Edema is noted on the back of the right foot with the presence of pressing 2 + fovea. No cyanosis of the fingers or acral parts. Pedal pulses present but weak in tone. Blood pressure 120/85 mmHg (P 75) (Figures 1 and 2). Diameter measurements were made of left and right upper limb with a difference of 0.7 mm, and measure the diameter of the lower limbs with a difference of 2cm.
After the initial assessment data were collected personal medical history in which the patient had a proper vaccination schedule, no food or drug allergies, and family background in the presence of a sibling diagnosed with benign familial hematuria.
Among the tests performed showed the presence of microcytic blood count, VCM73.6 fl (n:80-94) and hypochromia, MCH 23.7 pg (n = 27-31), with htes 5120000 / mcl, Hg 12.1 g/Htco dl and 37.7%. The leucocits count and platelets were normal for what was initially ruled out an infectious process continued. ESR were determined from 22 mm in 1st hour (1-10) and 46 mm in the 2nd hour (4-22) with Katz Index of 22.50. Coagulation studies including prothrombin activity, Fibrinogen and Tromboplastin Activity normal.

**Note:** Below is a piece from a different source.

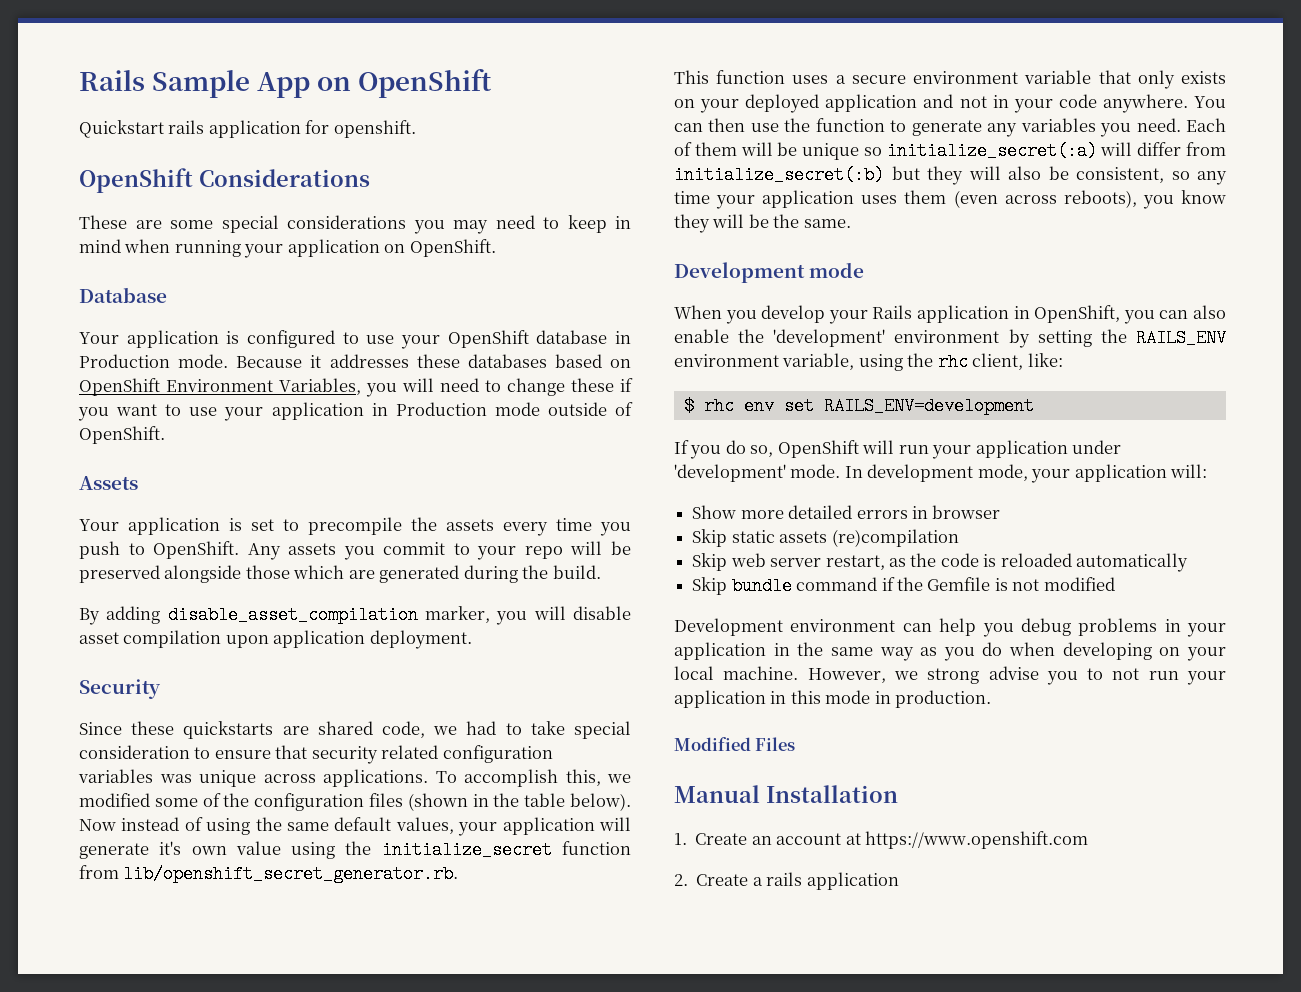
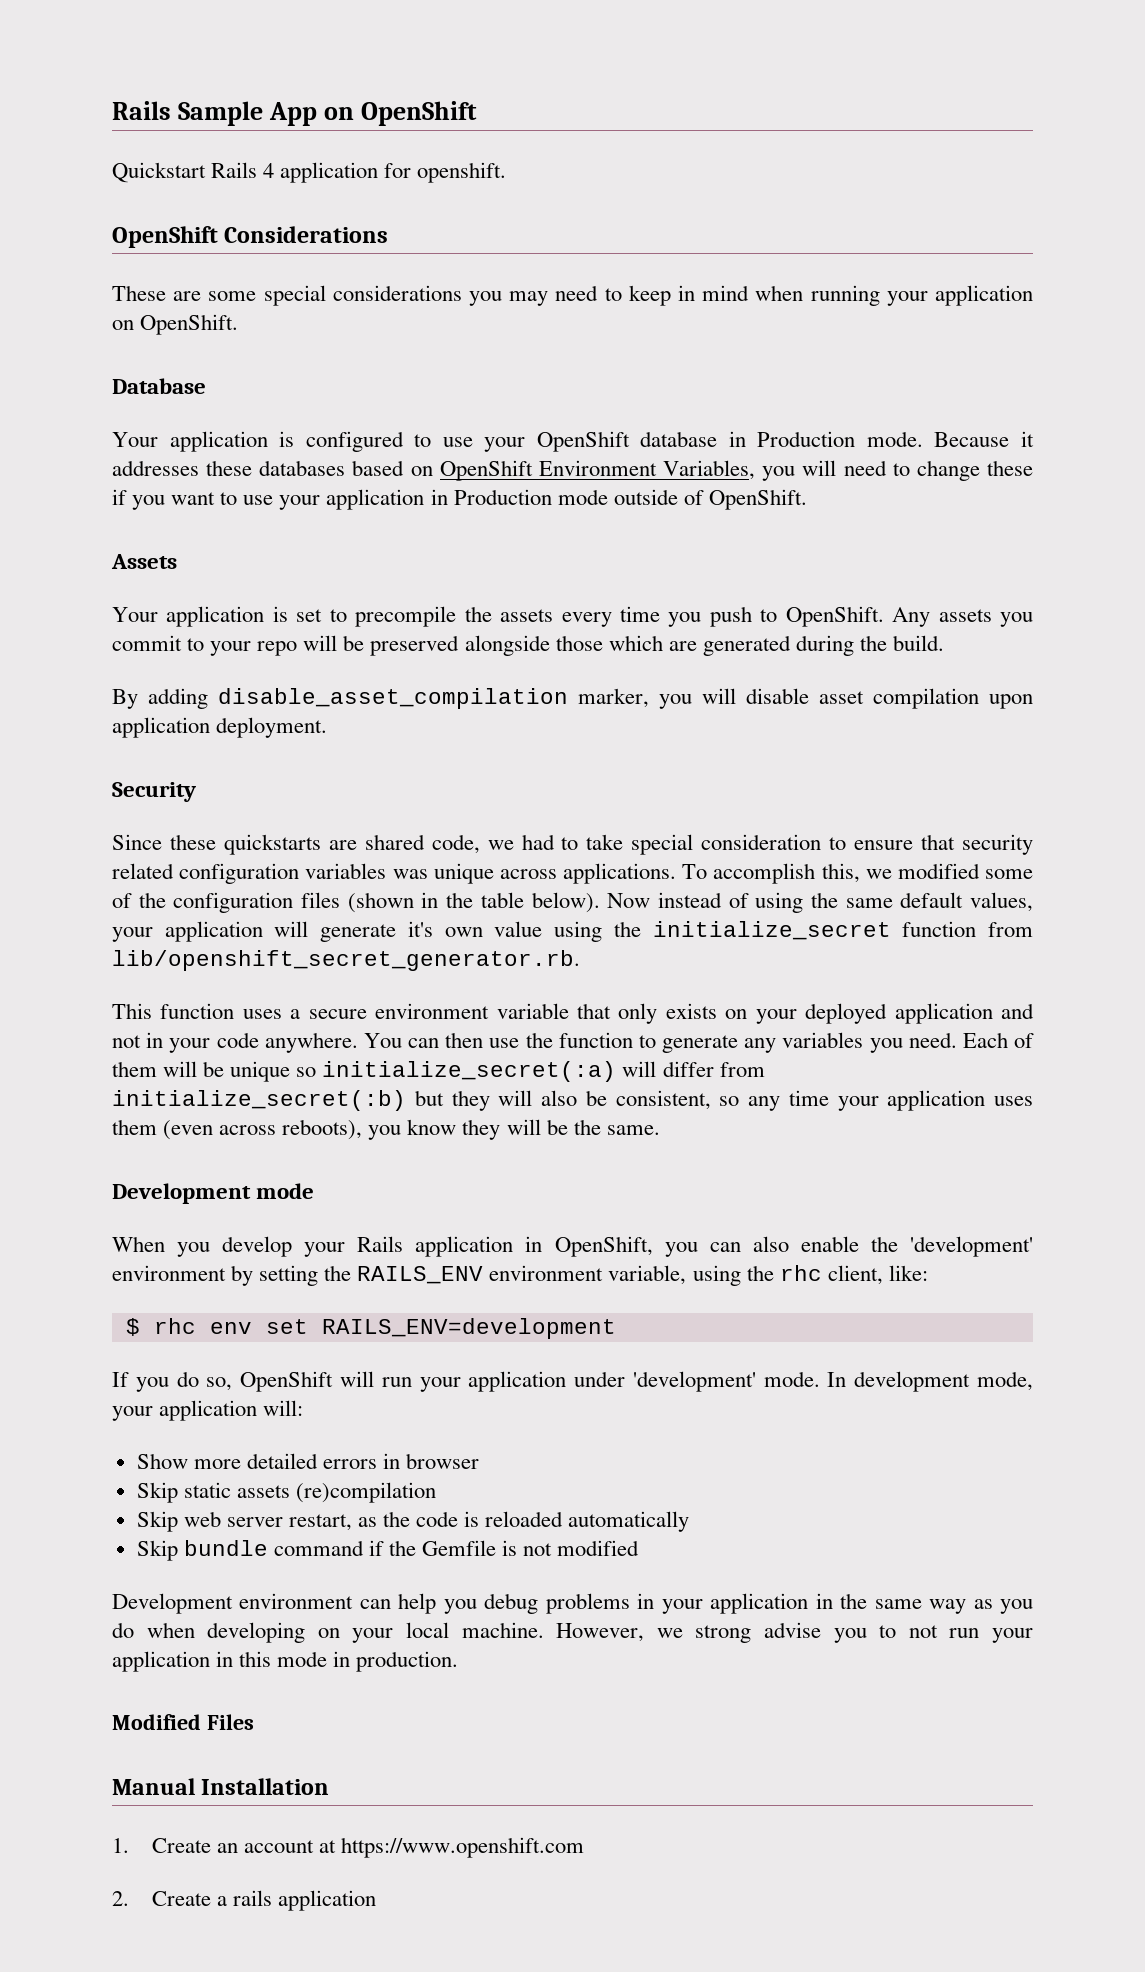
[168,120,205,134] rails -> [211,162,275,178] Rails 4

In the biochemical study showed glucose, urea, creatinine, cholesterol and fractions, triglycerides, liver enzymes, LDH, ions and normal Reactive C Protein. Normal total protein (7 g/dl) with normal C3 and C4 (147 and 31.7 mg / dl). In protein electrophoresis showed albumin, fraction alpha 1, beta, beta 2 standard Alfa 2 fraction was high: 13.3% (7.1-11.8) and decreased gammafraction:9.9%(11.1-18.8).
Study was conducted urine sediment with presence of microhematuria, mucopolysaccharides negative, negative urine culture and renal function in the school with diuresis of 600 cc/day with normal parameters. Hormones TSH, ACTH, cortisol and GH normal. Negative antinuclear Ab.
Among the imaging tests and chest X-ray showed normal members; Echocardiography no pathological findings, renal ultrasonography: normal with no signs of obstructive uropathy or renal stones, Arterial Doppler ultrasound of the right leg: no sonographic evidence of arterial insufficiency, or significant arterial stenosis, absence of deep vein thrombosis or signs of venous valvular insufficiency. Faced with the possibility of lymphedema diagnosis was performed indirect isotopic lymphoscintigraphy of both lower limbs after intradermal injection of 99mTc Nano colloid digital, which is appreciated and preserved normal migration wide left limb, whereas in the right lower limb showed a decreased radiocolloid lymphatic migration and slowed (Figure 3).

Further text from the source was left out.